La suralimentation stimule la fertilité des brebis... maigres ! Crédit photo : CIIRPO
Le flushing, cette technique de suralimentation qui stimule la fertilité des brebis, est-il utile pour tout votre troupeau ? Découvrez pourquoi il ne profite réellement qu’aux animaux maigres… et comment éviter des dépenses inutiles !
Le flushing est une pratique consistant à augmenter l’apport énergétique des brebis avant la reproduction, un levier bien connu pour améliorer les performances de reproduction. Mais attention : son efficacité dépend étroitement de l’état corporel des animaux.
Les effets du flushing
Cette suralimentation temporaire agit sur trois leviers :
- Augmentation du taux d’ovulation (passant en moyenne de 2 à 2,5 ovules par cycle).
- Amélioration du taux de fécondation des ovules émis.

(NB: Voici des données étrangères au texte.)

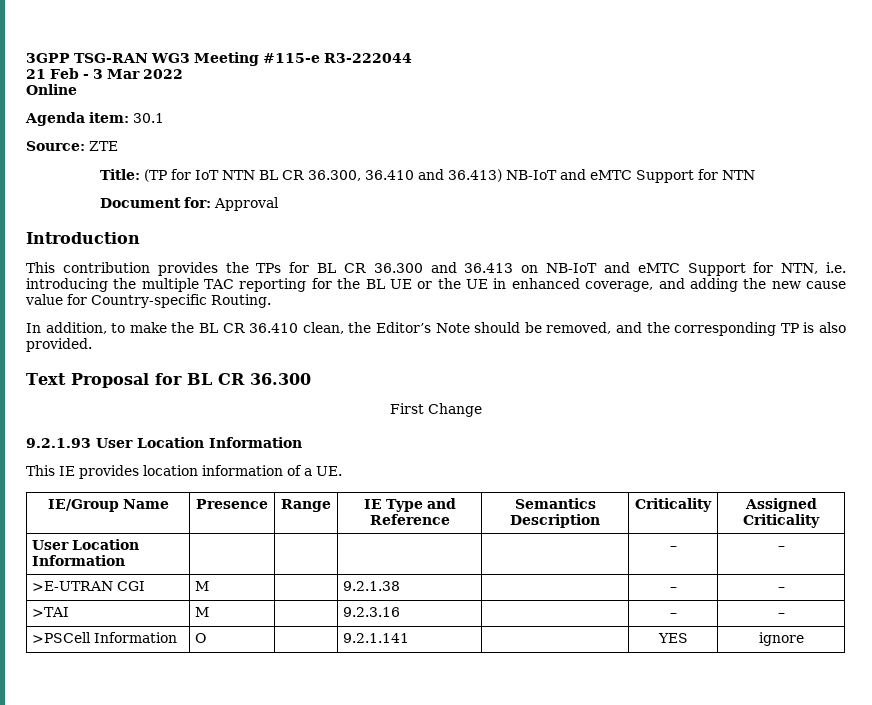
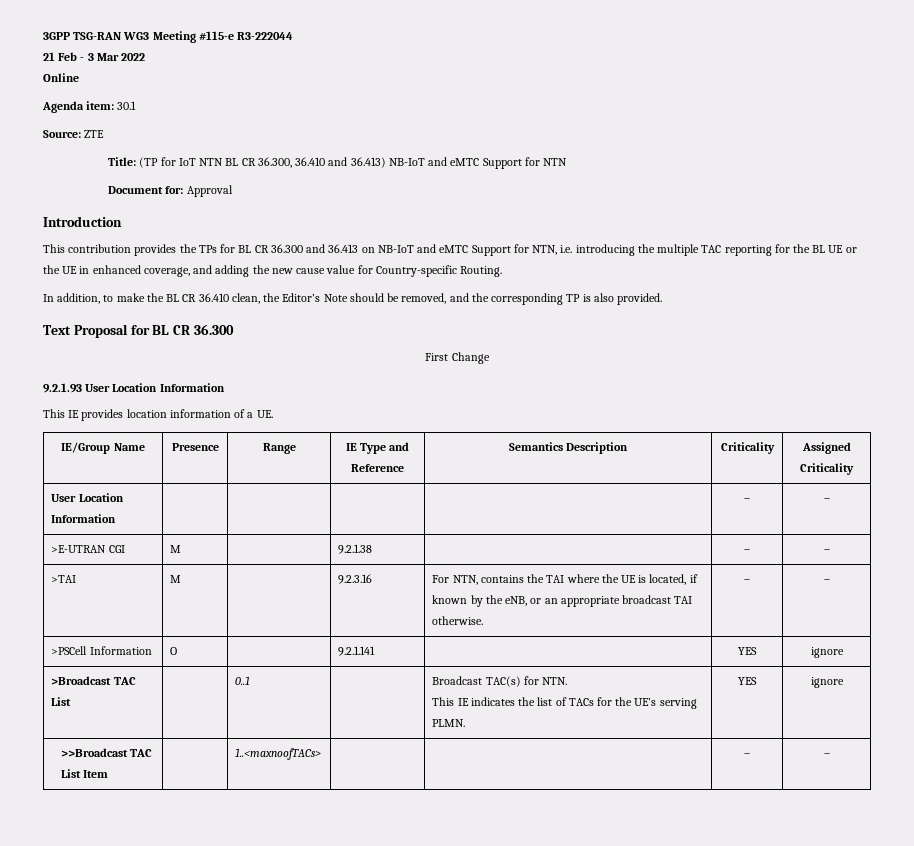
- >TAI | M | | 9.2.3.16 | | – | –
+ >TAI | M | | 9.2.3.16 | For NTN, contains the TAI where the UE is located, if known by the eNB, or an appropriate broadcast TAI otherwise. | – | –
+ >Broadcast TAC List | | 0..1 | | Broadcast TAC(s) for NTN.
+ This IE indicates the list of TACs for the UE’s serving PLMN. | YES | ignore
+ >>Broadcast TAC List Item | | 1..<maxnoofTACs> | | | – | –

- Réduction des pertes embryonnaires précoces.
À qui s’adresse-t-il vraiment ?
- Brebis maigres (note < 3/5) : Bénéfice maximal (+15 à 20% de prolificité).

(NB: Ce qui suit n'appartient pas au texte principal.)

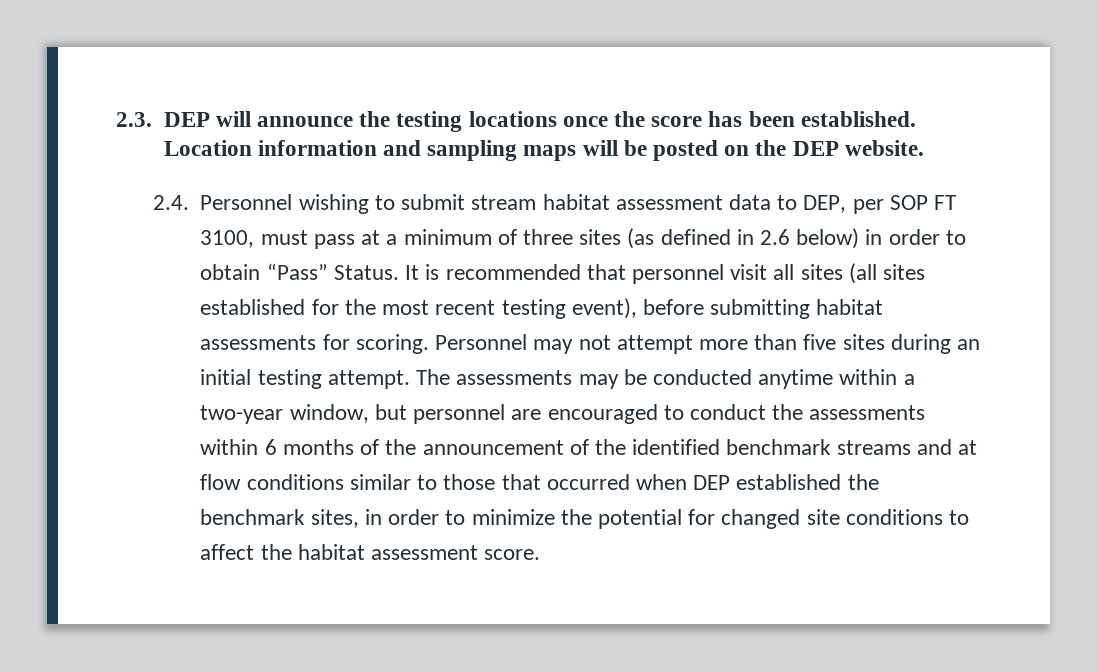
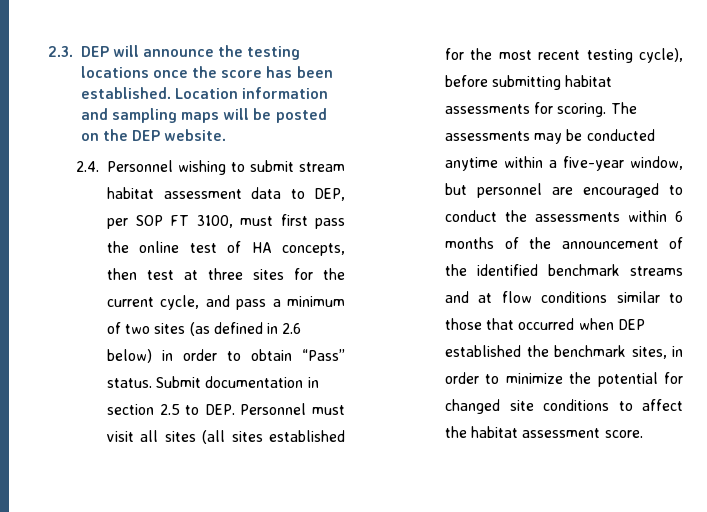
- 2.4. Personnel wishing to submit stream habitat assessment data to DEP, per SOP FT 3100, must pass at a minimum of three sites (as defined in 2.6 below) in order to obtain “Pass” Status. It is recommended that personnel visit all sites (all sites established for the most recent testing event), before submitting habitat assessments for scoring.
+ 2.4. Personnel wishing to submit stream habitat assessment data to DEP, per SOP FT 3100, must first pass the online test of HA concepts, then test at three sites for the current cycle, and pass a minimum of two sites (as defined in 2.6 below) in order to obtain “Pass” status. Submit documentation in section 2.5 to DEP. Personnel must visit all sites (all sites established for the most recent testing cycle), before submitting habitat assessments for scoring.
- Personnel may not attempt more than five sites during an initial testing attempt.
- The assessments may be conducted anytime within a two-year window, but personnel are encouraged to conduct the assessments within 6 months of the announcement of the identified benchmark streams and at flow conditions similar to those that occurred when DEP established the benchmark sites, in order to minimize the potential for changed site conditions to affect the habitat assessment score.
+ The assessments may be conducted anytime within a five-year window, but personnel are encouraged to conduct the assessments within 6 months of the announcement of the identified benchmark streams and at flow conditions similar to those that occurred when DEP established the benchmark sites, in order to minimize the potential for changed site conditions to affect the habitat assessment score.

- Brebis en bon état (note ≥ 3/5) : Peu d’impact sur la fertilité ou la prolificité.
Pour les brebis déjà bien grasses, le flushing ne justifie pas son coût. Mieux vaut maintenir leur état que chercher à les engraisser davantage
Conseils pratiques :
- Évaluer l’état corporel avant la lutte (échelle 0-5).
- Cibler les animaux maigres : Complémentation énergétique 3 semaines avant et pendant la lutte.
- Maintenir l’état des brebis grasses : Éviter toute perte de poids durant la reproduction.